By comparison, the average monthly pay of a manual worker or restaurant waiter in Equatorial Guinea is between 100,000-150,000 CFA francs ($170-260, 150-230 euros).
“For 2,000 CFA francs (3.40 euros), I can’t even download an 80-second video,” a local journalist told colleagues from central Africa who had come to Malabo to cover a regional meeting and found themselves caught out by internet problems.
“You really have to be patient to work with the internet in this country,” said a visitor from the Republic of Congo, unsuccessfully trying to send files to his editor.
The barriers to internet access here are so high that the International Telecommunication Union (ITU), a UN agency, estimates that just a quarter — 26 percent — of Equatorial Guineans go online.
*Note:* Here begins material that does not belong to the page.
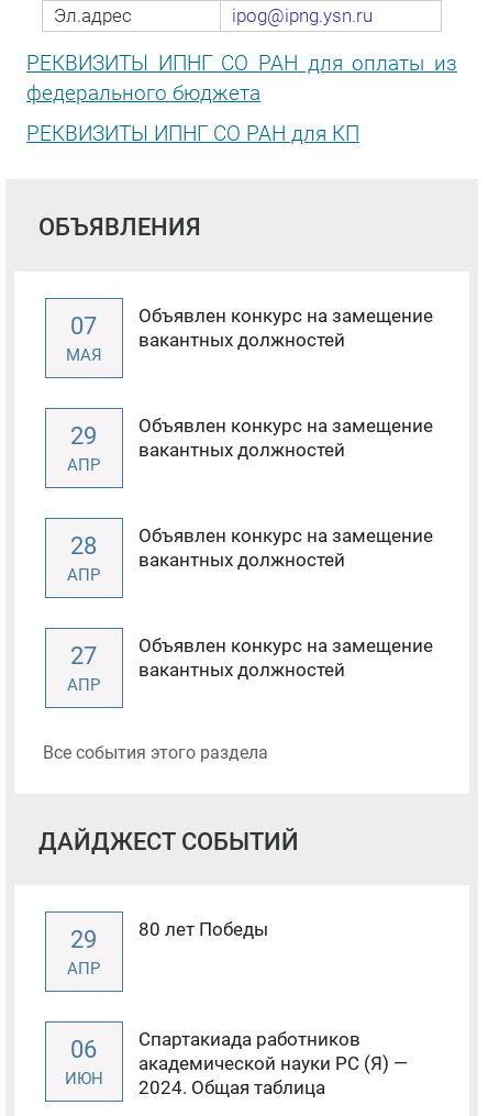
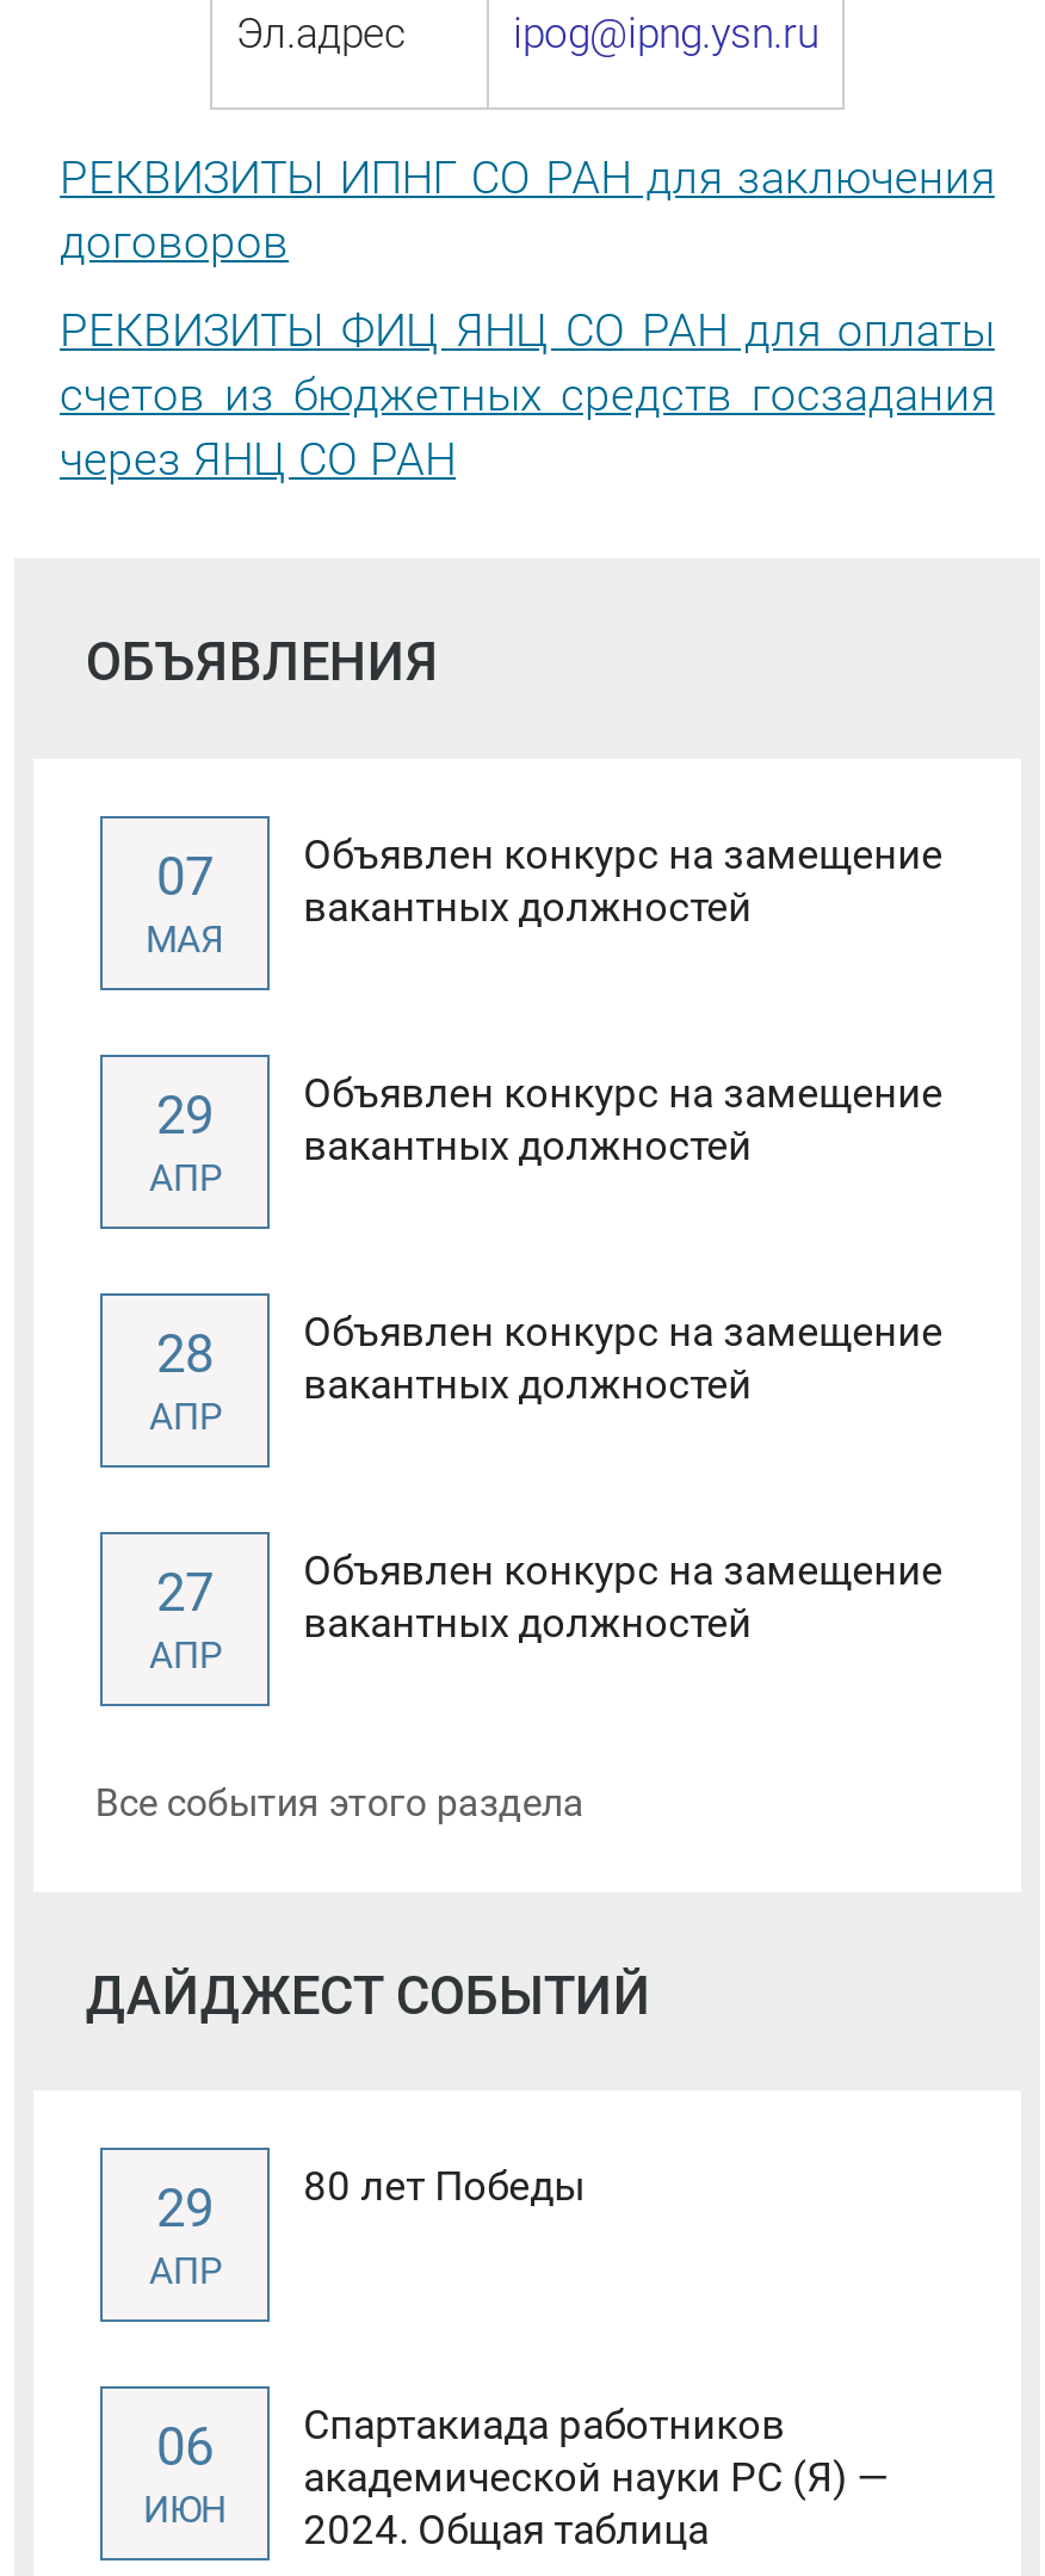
[26,51,457,106] РЕКВИЗИТЫ ИПНГ СО РАН для оплаты из | федерального бюджета -> [60,151,995,270] РЕКВИЗИТЫ ИПНГ СО РАН для заключения | договоров
[26,121,359,146] РЕКВИЗИТЫ ИПНГ СО РАН для КП -> [60,303,995,487] РЕКВИЗИТЫ ФИЦ ЯНЦ СО РАН для оплаты | счетов из бюджетных средств госзадания | через ЯНЦ СО РАН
The authorities have set up a “free, public internet network” along the Paseo Maritimo, a seafront six kilometres (3.5 miles) long in Malabo that is also used for sporting activities and leisurely strolls.
“I come here almost every evening to talk on WhatsApp to my mother who is in Spain,” says Filomena, 32, a clothes vendor.
“I don’t have the money to have an internet connection, so I come here often with my friends to use the wi-fi,” schoolboy Jorge Obiang says, leaning against a tree with several young companions, all glued to their screens.
A former Spanish colony, Equatorial Guinea is nominally one of the richest states in Africa thanks to oil income.
By next month, its president, Teodoro Obiang Nguema, will have ruled with an iron fist for 40 years — the longest tenure of any African leader alive today.
He has long been criticised for corruption within the regime and lack of openness to the rest of the world.
The slow service is especially paradoxical since “the country is situated in the Gulf of Guinea and so has access to a number of seabed cables”, said Julie Owono of Internet Sans Frontieres (Internet Without Borders), an NGO.
Equatorial Guinea — consisting of an island where Malabo lies and a forested territory on the African mainland that hosts trading capital Bata — is connected to three undersea fibre optic cables supplying internet service.
In neighbouring Gabon, internet access is five times less expensive on the scale drawn up by Ecobank.
– No competition –
The sky-high price of the internet “is explained by the very strong presence of the state (telecom) company on the market and lack of competition,” Owono said.
“Everything here is centralised, political decisions depend on one person, or a family, and it is difficult to establish a competitive market.”
The state telecoms agency GITGE, which sets tariffs, declined to respond to AFP’s questions.
Another disincentive for competition is internet blackouts ordered by those in power, she said.
In November 2017, on the eve of parliamentary elections, access to WhatsApp was blocked and social media became unavailable for five months.
“We’re living in the information era — the government is applying an enormous brake,” said Owono.